* Action item *
Below are lines of data; restate word for word those running from the line containing "none -> [28,438,996,601]" to the line containing "[23,444,499,526] [image] |", inclusive, and no others.

*** Opening of Records shown ***

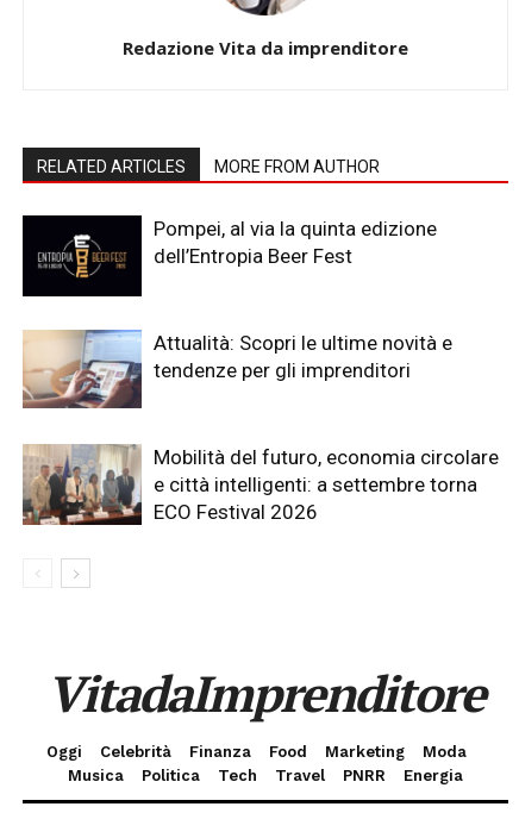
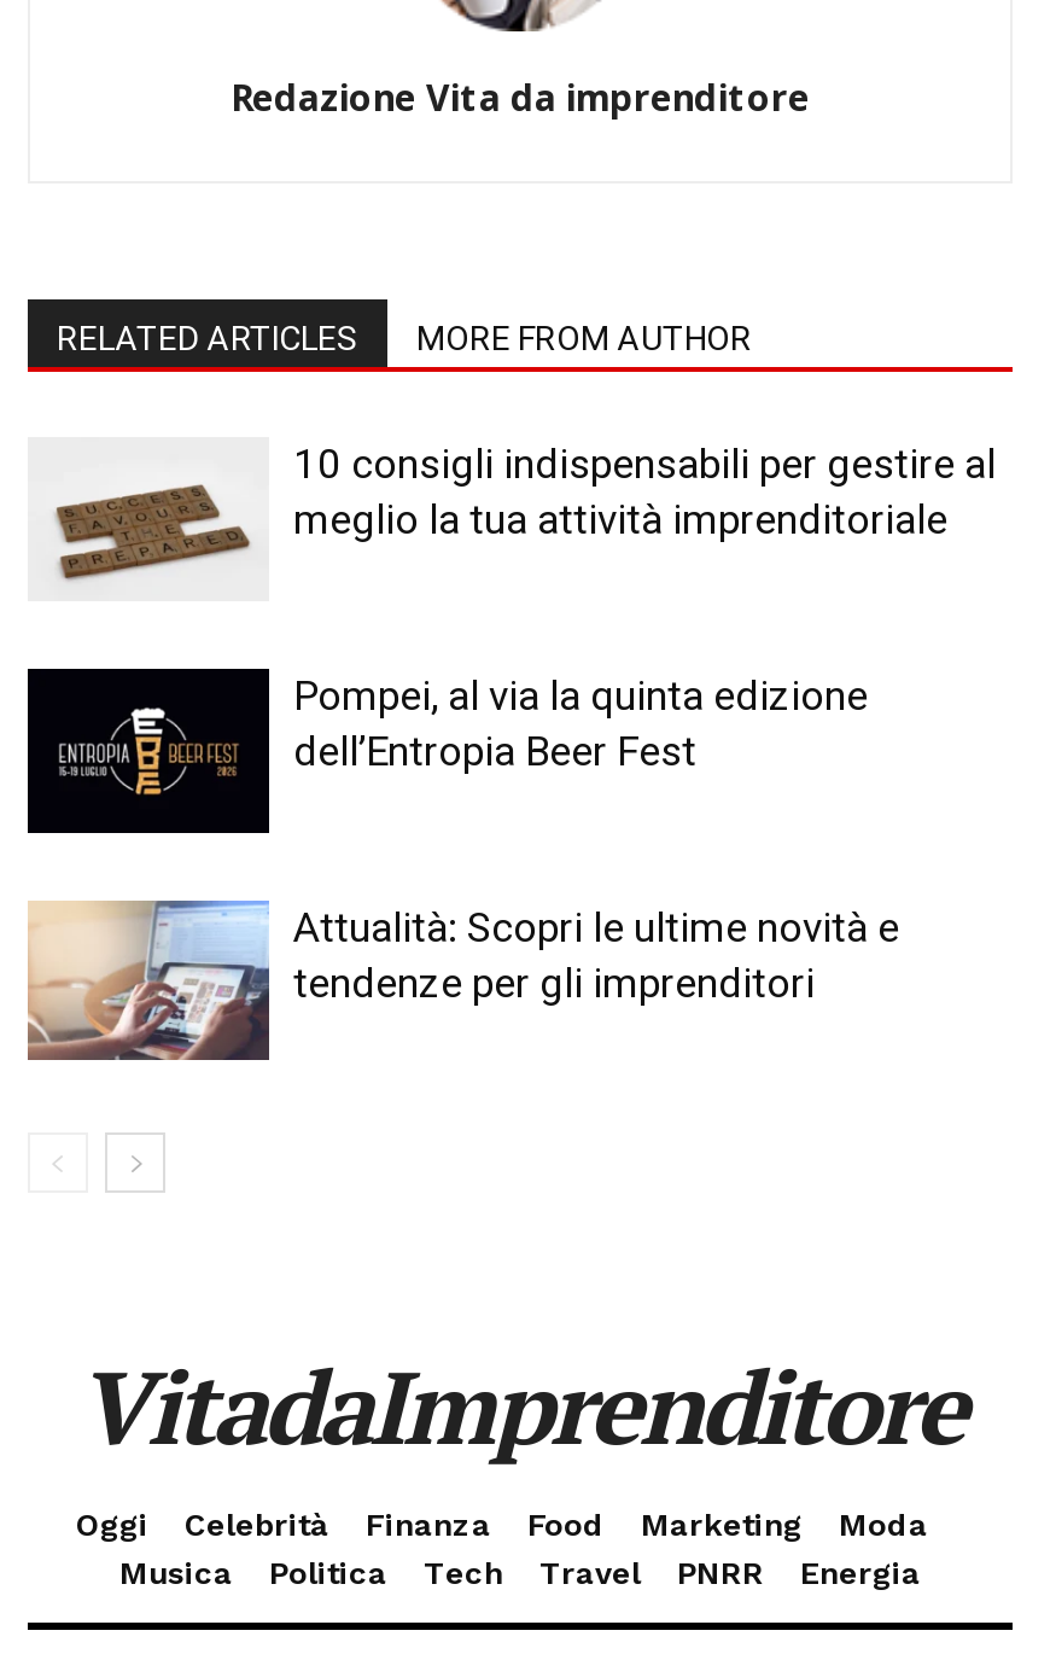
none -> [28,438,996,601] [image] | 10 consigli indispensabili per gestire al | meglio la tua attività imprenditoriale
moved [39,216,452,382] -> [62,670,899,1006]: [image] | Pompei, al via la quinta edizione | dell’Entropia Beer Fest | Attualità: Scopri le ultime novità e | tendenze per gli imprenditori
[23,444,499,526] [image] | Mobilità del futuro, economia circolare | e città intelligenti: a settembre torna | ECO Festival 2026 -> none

*** Close of Records shown ***
*** Opening of Records shown ***

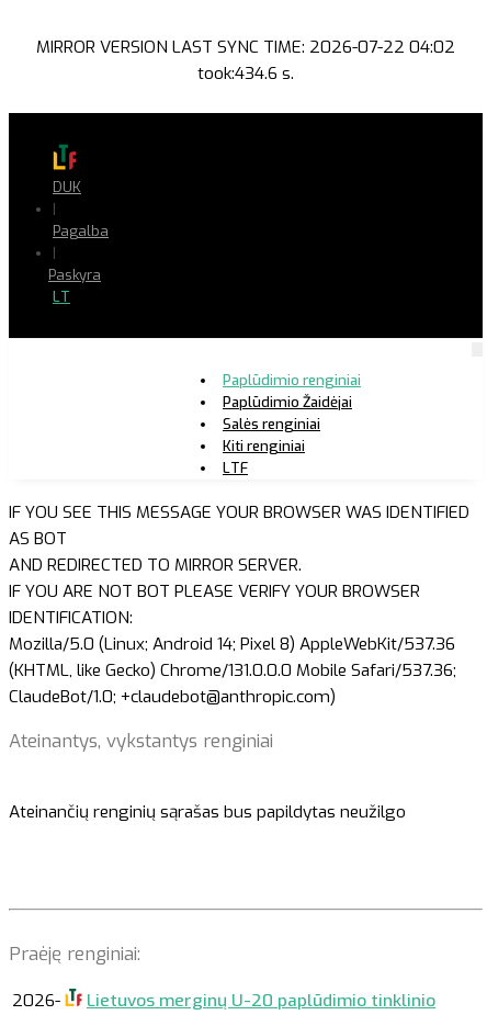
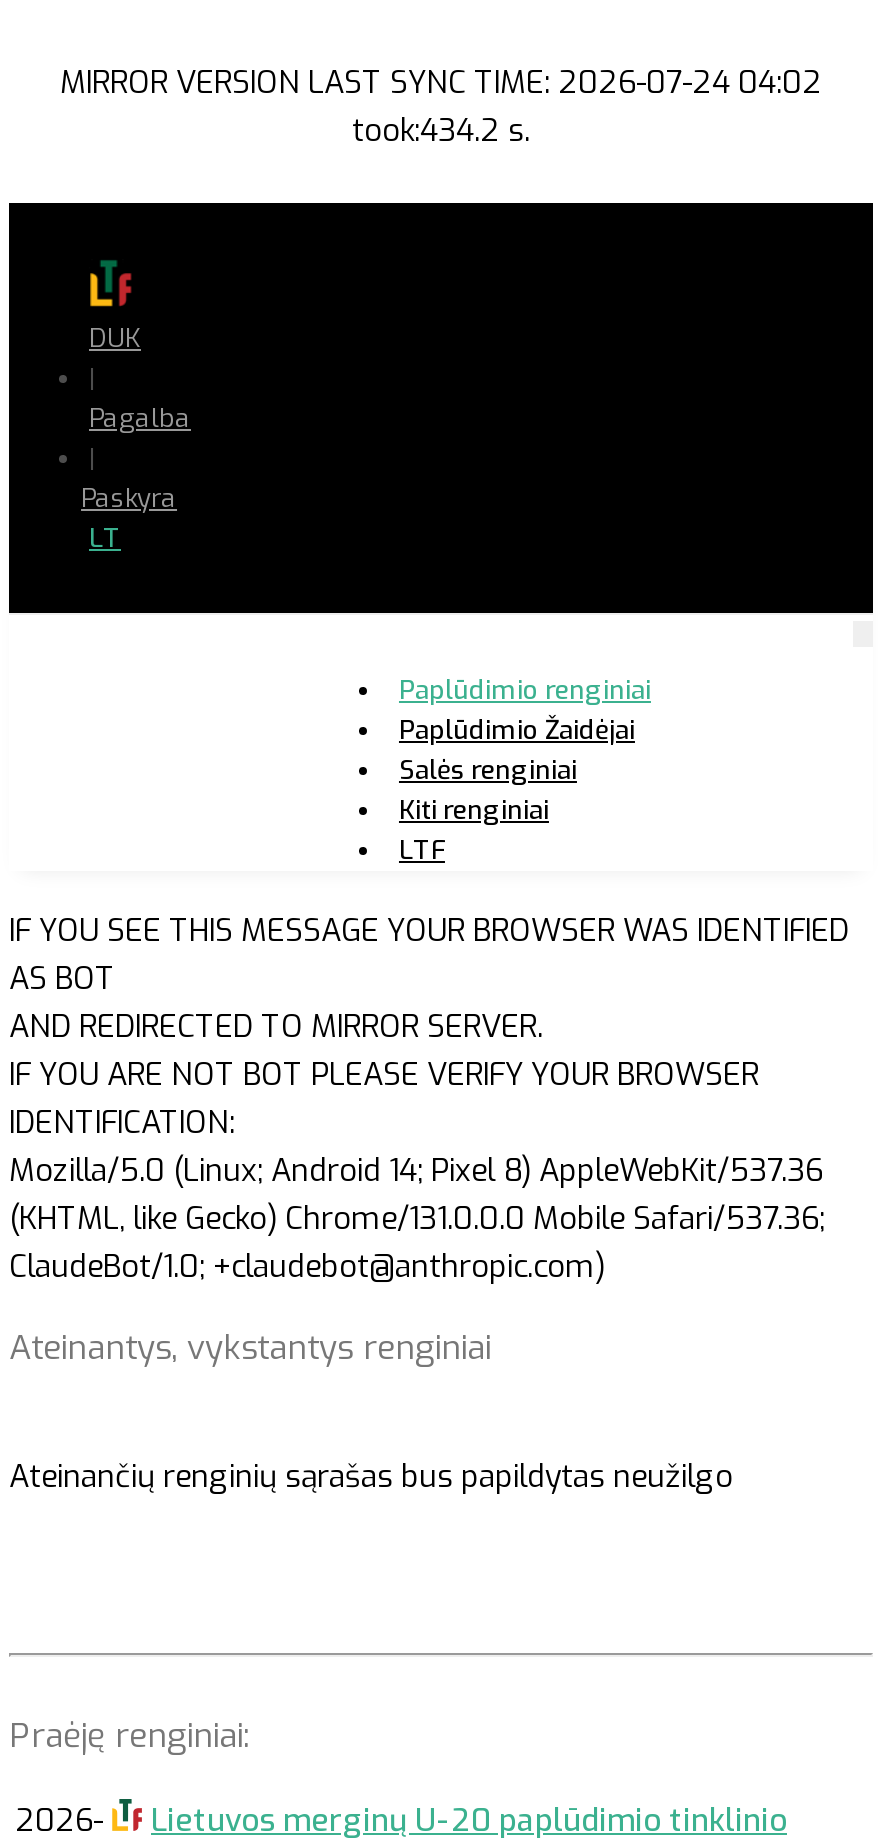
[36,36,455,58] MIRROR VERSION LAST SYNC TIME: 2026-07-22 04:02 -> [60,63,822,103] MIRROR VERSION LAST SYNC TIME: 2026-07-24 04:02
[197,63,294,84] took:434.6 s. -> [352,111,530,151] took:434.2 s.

*** Close of Records shown ***
*** Opening of Records shown ***

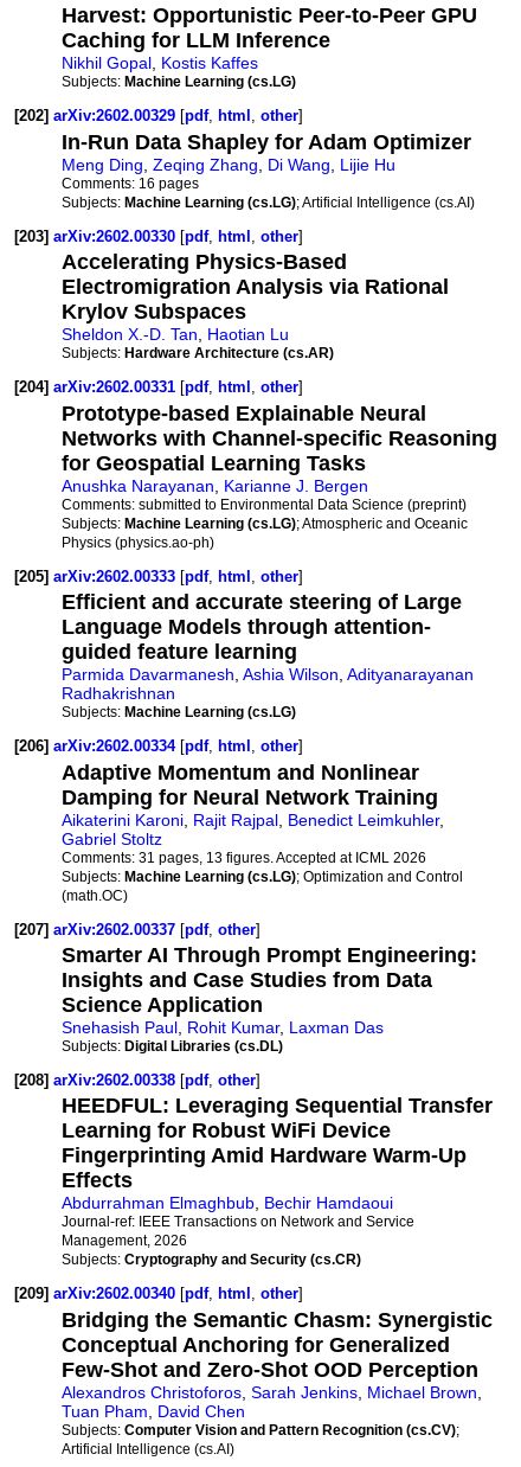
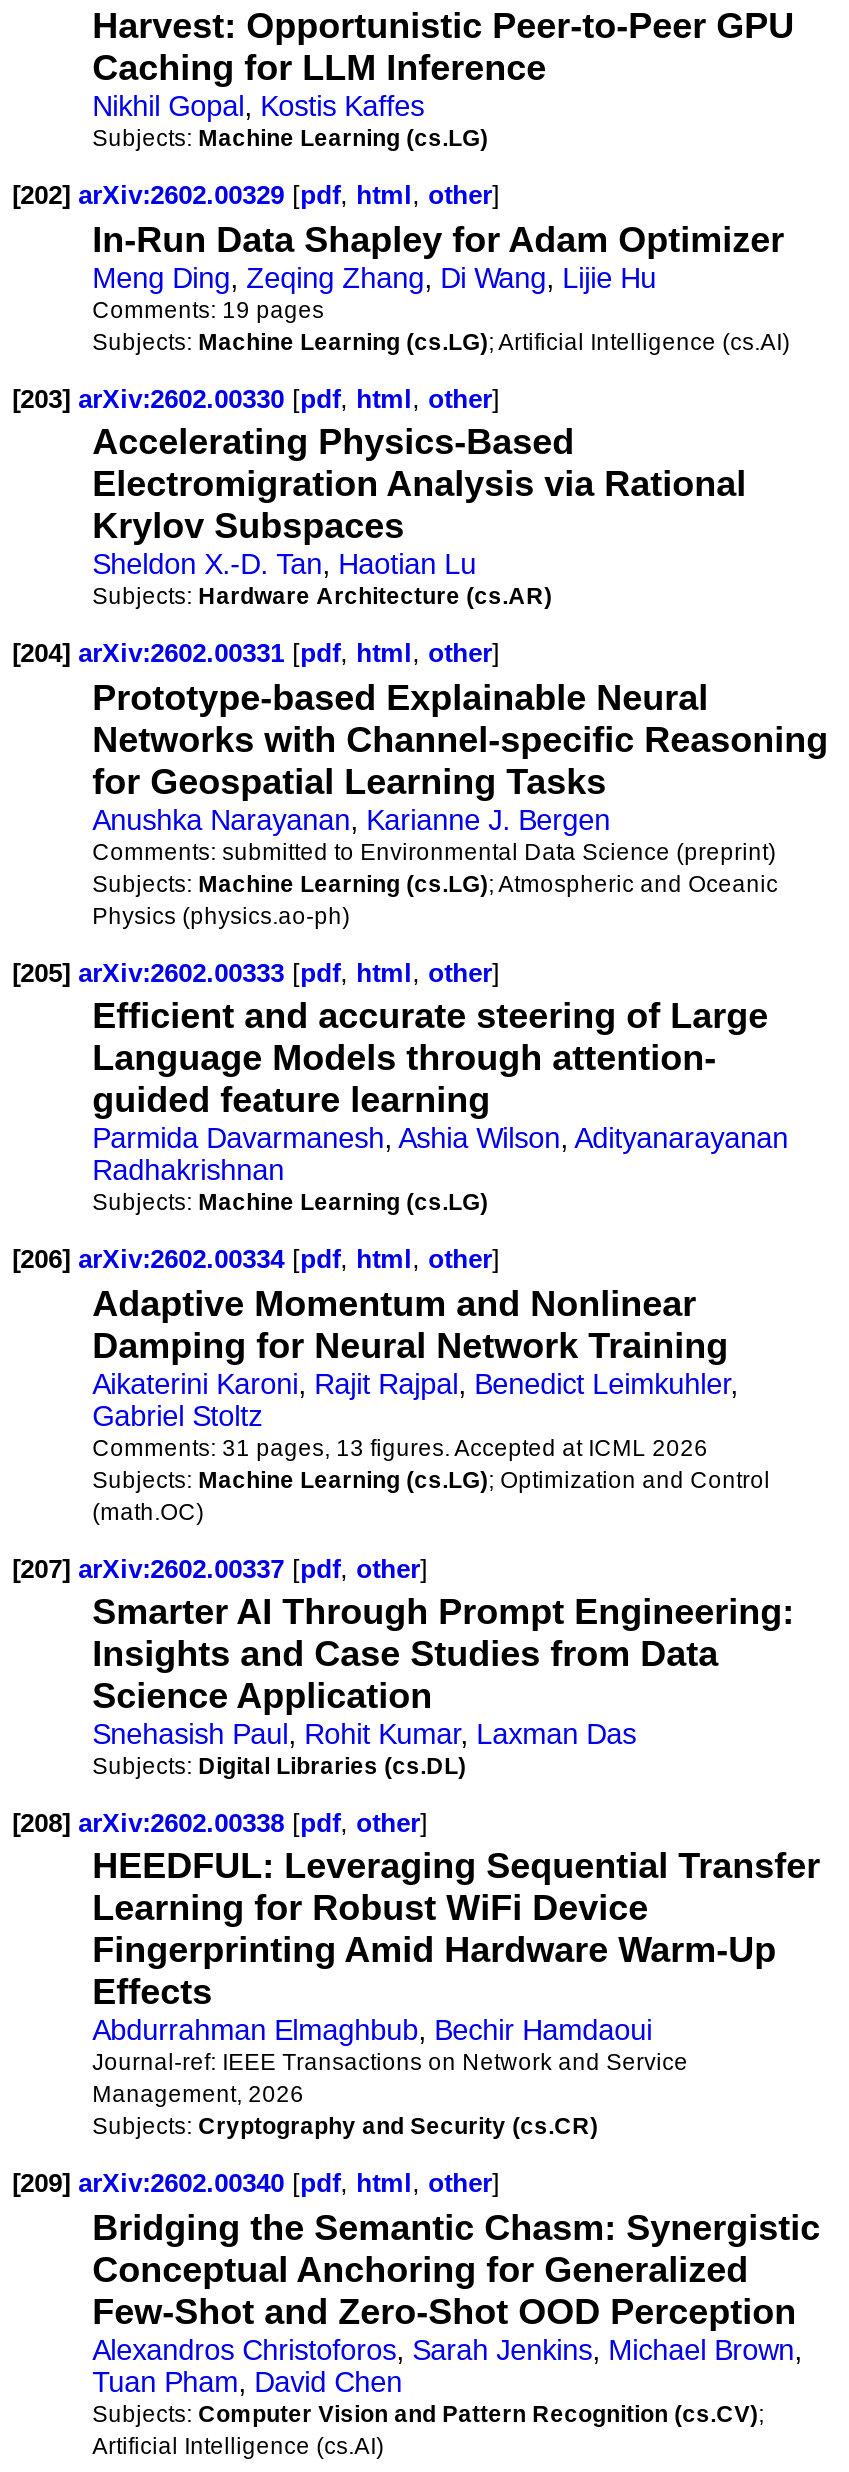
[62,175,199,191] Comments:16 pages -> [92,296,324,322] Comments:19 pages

*** Close of Records shown ***

* Solution to this problem *
none -> [28,438,996,601] [image] | 10 consigli indispensabili per gestire al | meglio la tua attività imprenditoriale
moved [39,216,452,382] -> [62,670,899,1006]: [image] | Pompei, al via la quinta edizione | dell’Entropia Beer Fest | Attualità: Scopri le ultime novità e | tendenze per gli imprenditori
[23,444,499,526] [image] | Mobilità del futuro, economia circolare | e città intelligenti: a settembre torna | ECO Festival 2026 -> none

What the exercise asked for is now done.